* **Work instruction**
Print the records below once again, exactly as they were given.

* **Stored data**
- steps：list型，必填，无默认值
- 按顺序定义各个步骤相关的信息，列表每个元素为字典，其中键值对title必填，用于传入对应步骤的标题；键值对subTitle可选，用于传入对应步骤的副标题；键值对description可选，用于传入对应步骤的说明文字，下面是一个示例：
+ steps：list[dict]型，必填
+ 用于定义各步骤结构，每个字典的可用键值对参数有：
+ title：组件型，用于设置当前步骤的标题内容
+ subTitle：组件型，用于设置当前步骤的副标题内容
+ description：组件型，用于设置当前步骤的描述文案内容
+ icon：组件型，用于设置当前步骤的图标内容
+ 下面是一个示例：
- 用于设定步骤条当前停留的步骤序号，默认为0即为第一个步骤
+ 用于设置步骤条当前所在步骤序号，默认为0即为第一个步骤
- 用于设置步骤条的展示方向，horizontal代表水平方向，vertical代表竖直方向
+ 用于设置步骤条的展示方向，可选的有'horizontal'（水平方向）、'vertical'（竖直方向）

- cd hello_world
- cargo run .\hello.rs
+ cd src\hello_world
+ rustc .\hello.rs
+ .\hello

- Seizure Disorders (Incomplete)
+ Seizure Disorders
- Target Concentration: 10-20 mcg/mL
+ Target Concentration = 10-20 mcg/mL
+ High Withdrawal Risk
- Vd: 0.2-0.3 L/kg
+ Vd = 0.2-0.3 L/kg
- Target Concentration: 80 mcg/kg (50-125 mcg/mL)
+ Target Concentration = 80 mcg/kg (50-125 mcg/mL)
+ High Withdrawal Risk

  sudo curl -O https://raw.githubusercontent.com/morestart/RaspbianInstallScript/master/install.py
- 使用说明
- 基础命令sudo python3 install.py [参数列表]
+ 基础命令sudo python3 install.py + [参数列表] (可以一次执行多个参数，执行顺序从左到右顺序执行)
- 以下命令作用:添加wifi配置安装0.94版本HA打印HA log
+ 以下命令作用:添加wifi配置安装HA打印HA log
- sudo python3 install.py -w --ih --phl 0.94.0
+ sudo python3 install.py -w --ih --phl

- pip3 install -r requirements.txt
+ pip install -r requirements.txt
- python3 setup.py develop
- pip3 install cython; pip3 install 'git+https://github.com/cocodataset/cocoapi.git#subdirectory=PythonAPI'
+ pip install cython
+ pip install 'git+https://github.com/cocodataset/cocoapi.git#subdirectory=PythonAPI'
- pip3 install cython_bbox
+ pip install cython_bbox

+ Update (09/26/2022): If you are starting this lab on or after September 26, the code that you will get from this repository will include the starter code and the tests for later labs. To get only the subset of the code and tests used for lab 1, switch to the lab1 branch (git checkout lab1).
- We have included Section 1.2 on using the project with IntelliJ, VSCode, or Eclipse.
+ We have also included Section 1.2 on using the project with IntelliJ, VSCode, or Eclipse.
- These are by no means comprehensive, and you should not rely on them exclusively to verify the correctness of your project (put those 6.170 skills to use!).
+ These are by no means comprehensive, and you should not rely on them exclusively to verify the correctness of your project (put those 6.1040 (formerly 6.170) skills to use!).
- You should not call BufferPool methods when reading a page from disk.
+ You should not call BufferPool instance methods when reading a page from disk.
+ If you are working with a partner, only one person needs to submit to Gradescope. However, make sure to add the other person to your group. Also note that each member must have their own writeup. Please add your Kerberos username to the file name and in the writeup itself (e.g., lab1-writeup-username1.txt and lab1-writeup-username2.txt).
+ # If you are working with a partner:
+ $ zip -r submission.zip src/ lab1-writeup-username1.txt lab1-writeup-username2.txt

* **Exercise output**
- steps：list型，必填，无默认值
- 按顺序定义各个步骤相关的信息，列表每个元素为字典，其中键值对title必填，用于传入对应步骤的标题；键值对subTitle可选，用于传入对应步骤的副标题；键值对description可选，用于传入对应步骤的说明文字，下面是一个示例：
+ steps：list[dict]型，必填
+ 用于定义各步骤结构，每个字典的可用键值对参数有：
+ title：组件型，用于设置当前步骤的标题内容
+ subTitle：组件型，用于设置当前步骤的副标题内容
+ description：组件型，用于设置当前步骤的描述文案内容
+ icon：组件型，用于设置当前步骤的图标内容
+ 下面是一个示例：
- 用于设定步骤条当前停留的步骤序号，默认为0即为第一个步骤
+ 用于设置步骤条当前所在步骤序号，默认为0即为第一个步骤
- 用于设置步骤条的展示方向，horizontal代表水平方向，vertical代表竖直方向
+ 用于设置步骤条的展示方向，可选的有'horizontal'（水平方向）、'vertical'（竖直方向）

- cd hello_world
- cargo run .\hello.rs
+ cd src\hello_world
+ rustc .\hello.rs
+ .\hello

- Seizure Disorders (Incomplete)
+ Seizure Disorders
- Target Concentration: 10-20 mcg/mL
+ Target Concentration = 10-20 mcg/mL
+ High Withdrawal Risk
- Vd: 0.2-0.3 L/kg
+ Vd = 0.2-0.3 L/kg
- Target Concentration: 80 mcg/kg (50-125 mcg/mL)
+ Target Concentration = 80 mcg/kg (50-125 mcg/mL)
+ High Withdrawal Risk

  sudo curl -O https://raw.githubusercontent.com/morestart/RaspbianInstallScript/master/install.py
- 使用说明
- 基础命令sudo python3 install.py [参数列表]
+ 基础命令sudo python3 install.py + [参数列表] (可以一次执行多个参数，执行顺序从左到右顺序执行)
- 以下命令作用:添加wifi配置安装0.94版本HA打印HA log
+ 以下命令作用:添加wifi配置安装HA打印HA log
- sudo python3 install.py -w --ih --phl 0.94.0
+ sudo python3 install.py -w --ih --phl

- pip3 install -r requirements.txt
+ pip install -r requirements.txt
- python3 setup.py develop
- pip3 install cython; pip3 install 'git+https://github.com/cocodataset/cocoapi.git#subdirectory=PythonAPI'
+ pip install cython
+ pip install 'git+https://github.com/cocodataset/cocoapi.git#subdirectory=PythonAPI'
- pip3 install cython_bbox
+ pip install cython_bbox

+ Update (09/26/2022): If you are starting this lab on or after September 26, the code that you will get from this repository will include the starter code and the tests for later labs. To get only the subset of the code and tests used for lab 1, switch to the lab1 branch (git checkout lab1).
- We have included Section 1.2 on using the project with IntelliJ, VSCode, or Eclipse.
+ We have also included Section 1.2 on using the project with IntelliJ, VSCode, or Eclipse.
- These are by no means comprehensive, and you should not rely on them exclusively to verify the correctness of your project (put those 6.170 skills to use!).
+ These are by no means comprehensive, and you should not rely on them exclusively to verify the correctness of your project (put those 6.1040 (formerly 6.170) skills to use!).
- You should not call BufferPool methods when reading a page from disk.
+ You should not call BufferPool instance methods when reading a page from disk.
+ If you are working with a partner, only one person needs to submit to Gradescope. However, make sure to add the other person to your group. Also note that each member must have their own writeup. Please add your Kerberos username to the file name and in the writeup itself (e.g., lab1-writeup-username1.txt and lab1-writeup-username2.txt).
+ # If you are working with a partner:
+ $ zip -r submission.zip src/ lab1-writeup-username1.txt lab1-writeup-username2.txt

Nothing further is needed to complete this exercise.